◆ WORK REQUIRED: Copy exactly, and only, the lines from the line containing "CLINIQUE ACNE SOLUTIONS" through the last line of the records below, both included.

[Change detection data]
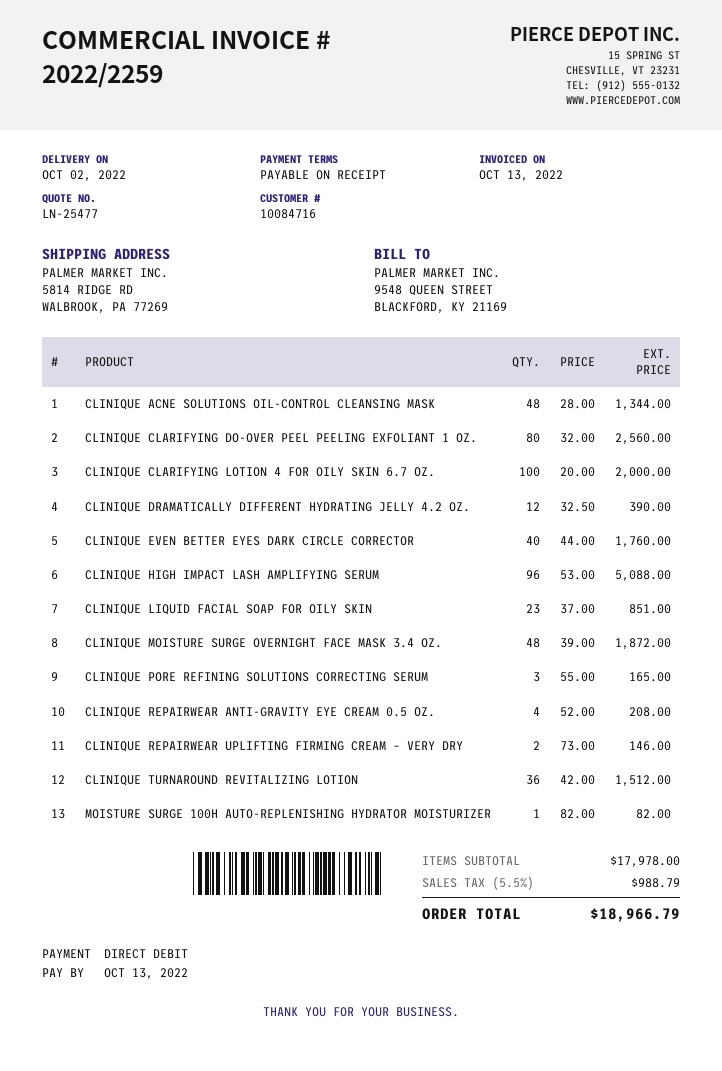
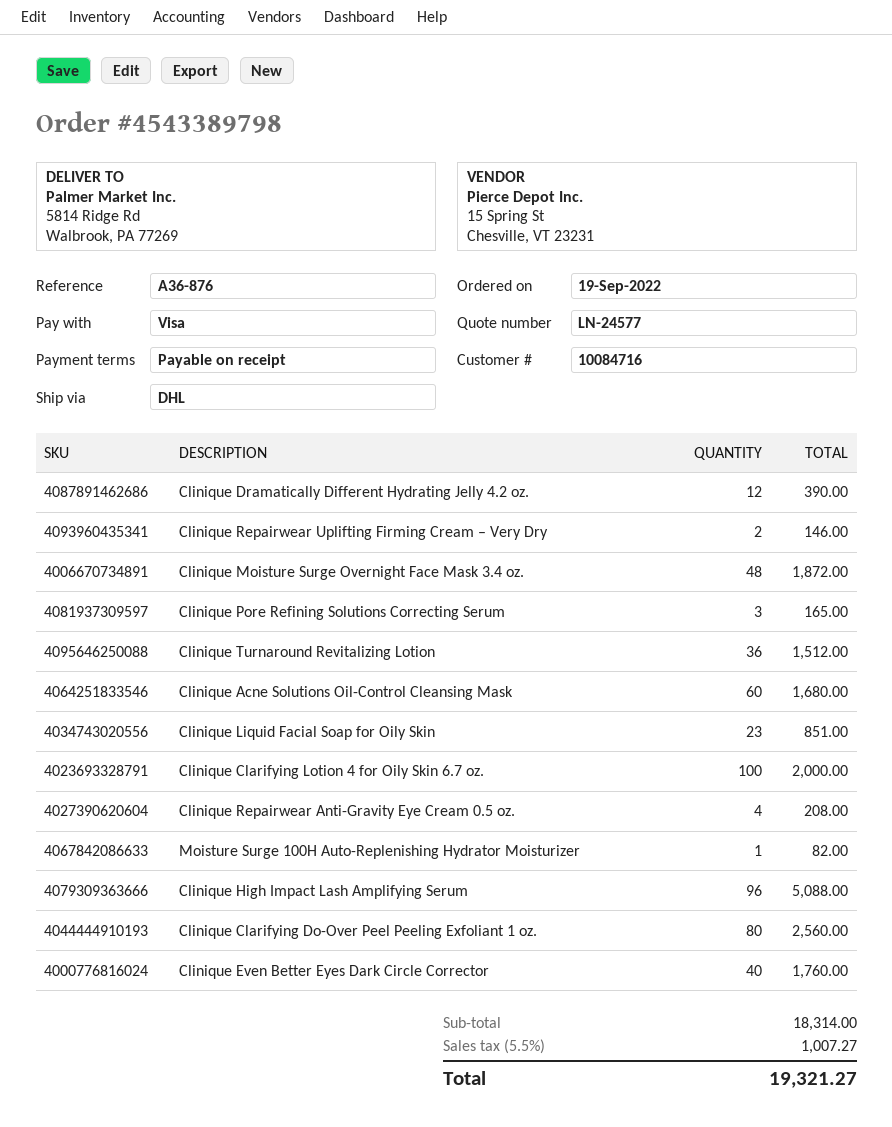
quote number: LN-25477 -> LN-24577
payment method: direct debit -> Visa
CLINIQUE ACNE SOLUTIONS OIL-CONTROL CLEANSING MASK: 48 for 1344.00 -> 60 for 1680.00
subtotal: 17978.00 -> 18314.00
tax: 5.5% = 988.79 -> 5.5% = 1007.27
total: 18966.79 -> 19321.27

◆ RESPONSE AREA:
CLINIQUE ACNE SOLUTIONS OIL-CONTROL CLEANSING MASK: 48 for 1344.00 -> 60 for 1680.00
subtotal: 17978.00 -> 18314.00
tax: 5.5% = 988.79 -> 5.5% = 1007.27
total: 18966.79 -> 19321.27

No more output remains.